Dystonia

Definition and Overview

Dystonia is a movement disorder syndrome characterized by sustained or intermittent muscle contractions causing abnormal postures, twisting movements, or repetitive motions. These contractions are involuntary and are often triggered or worsened by specific actions or postures.

Dystonia is classified by the extent of body involvement as focal, segmental, hemidystonia, or generalized. It is also divided by etiology into primary (independent neurodegeneration) and secondary (caused by medications, brain lesions, metabolic disorders, etc.).

Etiology and Pathophysiology

The pathophysiology of dystonia is attributed to dysfunction of motor control circuits involving the basal ganglia, particularly the striatum and globus pallidus. Loss of normal inhibitory function is known to cause excessive activation of motor patterns.

Important genetic causes include DYT1 (TOR1A gene mutation, childhood-onset generalized dystonia) and DYT11 (dopa-responsive dystonia, GCH1 mutation). Secondary causes include stroke, brain tumors, cerebral palsy, dopamine-blocking medications (antipsychotics), and Wilson's disease.

Symptoms

The clinical presentation of dystonia varies depending on the body region involved.

Cervical dystonia (torticollis): The most common focal dystonia. Involuntary contraction of neck muscles causes the head to rotate (torticollis), tilt laterally (laterocollis), flex forward (anterocollis), or extend backward (retrocollis), often accompanied by pain.

Blepharospasm: Involuntary contraction of the orbicularis oculi muscle causing forced bilateral eyelid closure. It is worsened by bright light, fatigue, and stress.

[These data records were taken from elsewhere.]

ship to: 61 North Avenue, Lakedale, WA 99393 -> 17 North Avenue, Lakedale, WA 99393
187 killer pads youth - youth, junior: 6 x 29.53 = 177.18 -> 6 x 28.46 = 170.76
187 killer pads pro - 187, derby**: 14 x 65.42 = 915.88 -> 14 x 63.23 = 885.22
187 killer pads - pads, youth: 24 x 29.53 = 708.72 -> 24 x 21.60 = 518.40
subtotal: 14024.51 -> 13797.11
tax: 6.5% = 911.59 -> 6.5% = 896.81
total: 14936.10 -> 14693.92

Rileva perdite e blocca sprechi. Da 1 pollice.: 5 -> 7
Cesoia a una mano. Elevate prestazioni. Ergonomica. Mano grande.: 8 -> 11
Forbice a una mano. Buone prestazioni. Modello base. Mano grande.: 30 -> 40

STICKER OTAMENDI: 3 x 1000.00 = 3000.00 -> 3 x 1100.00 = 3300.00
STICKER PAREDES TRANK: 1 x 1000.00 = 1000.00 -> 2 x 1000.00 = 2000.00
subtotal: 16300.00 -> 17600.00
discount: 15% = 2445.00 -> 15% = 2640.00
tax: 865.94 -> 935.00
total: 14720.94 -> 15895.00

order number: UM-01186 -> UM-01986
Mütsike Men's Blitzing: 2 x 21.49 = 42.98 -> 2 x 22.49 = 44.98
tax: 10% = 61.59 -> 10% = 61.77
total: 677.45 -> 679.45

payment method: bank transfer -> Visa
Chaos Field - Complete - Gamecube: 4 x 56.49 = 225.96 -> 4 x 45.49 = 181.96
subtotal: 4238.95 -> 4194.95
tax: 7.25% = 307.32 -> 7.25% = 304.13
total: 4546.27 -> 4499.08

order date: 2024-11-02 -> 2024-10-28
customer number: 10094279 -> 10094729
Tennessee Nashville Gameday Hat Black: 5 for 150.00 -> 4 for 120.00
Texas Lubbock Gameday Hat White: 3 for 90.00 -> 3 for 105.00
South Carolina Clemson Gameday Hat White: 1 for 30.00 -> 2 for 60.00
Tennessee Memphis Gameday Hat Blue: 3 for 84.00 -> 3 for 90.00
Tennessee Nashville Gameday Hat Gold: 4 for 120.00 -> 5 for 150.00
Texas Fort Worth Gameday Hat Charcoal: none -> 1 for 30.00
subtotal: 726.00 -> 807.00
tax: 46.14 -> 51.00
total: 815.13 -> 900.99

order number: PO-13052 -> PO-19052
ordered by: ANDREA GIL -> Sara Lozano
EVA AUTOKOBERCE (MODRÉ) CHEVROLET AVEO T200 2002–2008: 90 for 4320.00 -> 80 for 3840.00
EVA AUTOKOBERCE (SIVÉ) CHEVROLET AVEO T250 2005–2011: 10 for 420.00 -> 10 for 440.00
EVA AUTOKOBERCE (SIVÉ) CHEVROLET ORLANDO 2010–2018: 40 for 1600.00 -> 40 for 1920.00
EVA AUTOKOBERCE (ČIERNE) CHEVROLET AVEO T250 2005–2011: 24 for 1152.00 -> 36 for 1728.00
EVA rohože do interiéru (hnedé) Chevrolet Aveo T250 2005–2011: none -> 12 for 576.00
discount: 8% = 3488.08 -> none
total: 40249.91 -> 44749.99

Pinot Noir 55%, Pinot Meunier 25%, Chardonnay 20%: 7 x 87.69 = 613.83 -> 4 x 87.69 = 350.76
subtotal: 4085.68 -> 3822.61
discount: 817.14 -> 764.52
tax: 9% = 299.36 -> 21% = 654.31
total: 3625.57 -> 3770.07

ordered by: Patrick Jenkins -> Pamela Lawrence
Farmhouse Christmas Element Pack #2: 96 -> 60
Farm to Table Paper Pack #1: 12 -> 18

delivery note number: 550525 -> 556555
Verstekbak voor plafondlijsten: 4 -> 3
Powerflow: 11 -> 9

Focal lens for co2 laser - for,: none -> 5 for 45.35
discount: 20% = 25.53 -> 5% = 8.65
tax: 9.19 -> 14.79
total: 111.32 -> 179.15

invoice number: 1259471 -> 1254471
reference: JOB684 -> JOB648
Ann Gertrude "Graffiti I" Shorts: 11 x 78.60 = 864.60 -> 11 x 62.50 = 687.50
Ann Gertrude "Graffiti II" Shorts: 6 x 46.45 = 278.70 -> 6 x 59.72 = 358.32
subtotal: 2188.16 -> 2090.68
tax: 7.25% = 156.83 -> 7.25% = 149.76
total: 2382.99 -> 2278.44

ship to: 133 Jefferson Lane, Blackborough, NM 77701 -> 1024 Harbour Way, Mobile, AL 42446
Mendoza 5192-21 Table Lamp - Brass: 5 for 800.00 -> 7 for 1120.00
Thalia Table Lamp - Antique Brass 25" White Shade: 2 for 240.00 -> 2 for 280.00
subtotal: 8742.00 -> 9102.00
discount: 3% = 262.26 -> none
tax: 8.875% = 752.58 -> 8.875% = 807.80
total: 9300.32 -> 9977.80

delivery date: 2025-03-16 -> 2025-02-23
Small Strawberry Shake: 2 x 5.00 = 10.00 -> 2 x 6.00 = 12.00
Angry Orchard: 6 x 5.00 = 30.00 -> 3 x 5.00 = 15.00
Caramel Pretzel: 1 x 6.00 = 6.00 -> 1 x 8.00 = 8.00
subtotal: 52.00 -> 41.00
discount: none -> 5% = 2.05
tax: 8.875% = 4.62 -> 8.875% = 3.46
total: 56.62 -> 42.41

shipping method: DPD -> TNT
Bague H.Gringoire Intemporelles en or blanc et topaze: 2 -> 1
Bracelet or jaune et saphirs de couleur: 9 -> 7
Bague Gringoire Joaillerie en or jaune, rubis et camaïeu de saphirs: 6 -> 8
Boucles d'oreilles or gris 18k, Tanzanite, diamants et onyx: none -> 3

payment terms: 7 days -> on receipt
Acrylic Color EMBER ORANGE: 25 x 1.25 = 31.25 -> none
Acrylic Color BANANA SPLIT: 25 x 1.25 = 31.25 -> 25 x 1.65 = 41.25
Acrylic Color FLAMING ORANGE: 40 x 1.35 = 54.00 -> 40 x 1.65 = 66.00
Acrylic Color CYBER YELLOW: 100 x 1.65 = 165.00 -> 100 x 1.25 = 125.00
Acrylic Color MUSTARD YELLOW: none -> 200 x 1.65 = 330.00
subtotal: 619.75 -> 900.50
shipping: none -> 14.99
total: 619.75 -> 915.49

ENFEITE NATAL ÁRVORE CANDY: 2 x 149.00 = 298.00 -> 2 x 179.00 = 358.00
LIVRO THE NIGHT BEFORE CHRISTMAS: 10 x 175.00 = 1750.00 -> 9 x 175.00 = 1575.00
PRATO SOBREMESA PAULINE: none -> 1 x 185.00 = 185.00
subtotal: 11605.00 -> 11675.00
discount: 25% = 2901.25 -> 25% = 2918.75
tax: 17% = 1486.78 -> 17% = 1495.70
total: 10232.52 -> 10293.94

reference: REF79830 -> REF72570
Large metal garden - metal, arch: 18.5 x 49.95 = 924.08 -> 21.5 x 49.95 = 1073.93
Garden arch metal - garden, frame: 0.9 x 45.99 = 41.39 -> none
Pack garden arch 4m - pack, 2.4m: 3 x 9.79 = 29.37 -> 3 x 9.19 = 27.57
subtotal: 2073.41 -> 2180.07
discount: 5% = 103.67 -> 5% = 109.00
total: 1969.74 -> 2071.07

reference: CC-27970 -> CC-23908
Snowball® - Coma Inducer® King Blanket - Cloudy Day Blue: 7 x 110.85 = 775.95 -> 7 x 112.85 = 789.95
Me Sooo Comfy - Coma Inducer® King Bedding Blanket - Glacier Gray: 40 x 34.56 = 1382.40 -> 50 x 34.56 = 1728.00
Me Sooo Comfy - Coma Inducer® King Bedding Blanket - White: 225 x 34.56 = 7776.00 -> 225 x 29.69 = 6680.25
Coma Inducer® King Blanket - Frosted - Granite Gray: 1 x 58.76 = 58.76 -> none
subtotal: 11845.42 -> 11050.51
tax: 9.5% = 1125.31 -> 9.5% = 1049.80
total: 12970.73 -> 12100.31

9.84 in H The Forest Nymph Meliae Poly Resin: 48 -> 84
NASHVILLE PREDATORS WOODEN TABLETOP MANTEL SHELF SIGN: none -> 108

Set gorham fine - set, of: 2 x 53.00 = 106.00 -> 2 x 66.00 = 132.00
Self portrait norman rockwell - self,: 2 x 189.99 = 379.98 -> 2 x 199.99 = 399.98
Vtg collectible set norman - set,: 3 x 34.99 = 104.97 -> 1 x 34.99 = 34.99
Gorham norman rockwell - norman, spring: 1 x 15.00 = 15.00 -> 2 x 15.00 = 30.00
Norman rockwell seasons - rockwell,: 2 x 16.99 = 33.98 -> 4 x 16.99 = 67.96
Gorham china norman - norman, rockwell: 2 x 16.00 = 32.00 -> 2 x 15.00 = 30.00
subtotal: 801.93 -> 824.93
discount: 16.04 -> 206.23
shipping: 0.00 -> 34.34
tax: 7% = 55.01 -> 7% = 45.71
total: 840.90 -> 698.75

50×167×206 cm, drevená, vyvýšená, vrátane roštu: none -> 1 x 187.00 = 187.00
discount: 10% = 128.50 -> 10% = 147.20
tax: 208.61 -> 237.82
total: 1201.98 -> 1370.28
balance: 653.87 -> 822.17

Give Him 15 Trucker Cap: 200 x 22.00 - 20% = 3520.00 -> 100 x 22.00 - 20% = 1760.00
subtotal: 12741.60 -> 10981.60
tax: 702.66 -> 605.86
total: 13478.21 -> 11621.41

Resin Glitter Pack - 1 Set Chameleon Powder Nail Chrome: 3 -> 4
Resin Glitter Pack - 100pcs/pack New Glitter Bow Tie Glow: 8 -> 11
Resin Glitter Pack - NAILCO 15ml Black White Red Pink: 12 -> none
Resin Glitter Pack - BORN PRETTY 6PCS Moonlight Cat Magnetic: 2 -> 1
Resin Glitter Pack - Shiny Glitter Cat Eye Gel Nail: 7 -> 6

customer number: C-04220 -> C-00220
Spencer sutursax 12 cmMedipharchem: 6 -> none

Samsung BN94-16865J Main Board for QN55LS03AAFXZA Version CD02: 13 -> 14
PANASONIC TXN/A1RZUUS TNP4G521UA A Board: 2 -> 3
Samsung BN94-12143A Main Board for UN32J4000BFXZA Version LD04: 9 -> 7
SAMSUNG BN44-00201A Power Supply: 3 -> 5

Writer's cramp: Hand dystonia that occurs only during specific task performance such as writing.

Oromandibular dystonia: Involuntary contraction of the mouth, jaw, and tongue muscles causing difficulties with chewing, speaking, and swallowing.

Generalized dystonia: Often presents in childhood and may progressively spread to the entire body, causing gait disturbance and severe functional impairment.

A characteristic feature is that symptoms can be temporarily reduced by specific postures or sensory tricks (geste antagoniste).

Diagnosis

Diagnosis is made clinically. The type and cause of dystonia are classified through medical history (age of onset, progression pattern, family history, medication history) and neurological examination.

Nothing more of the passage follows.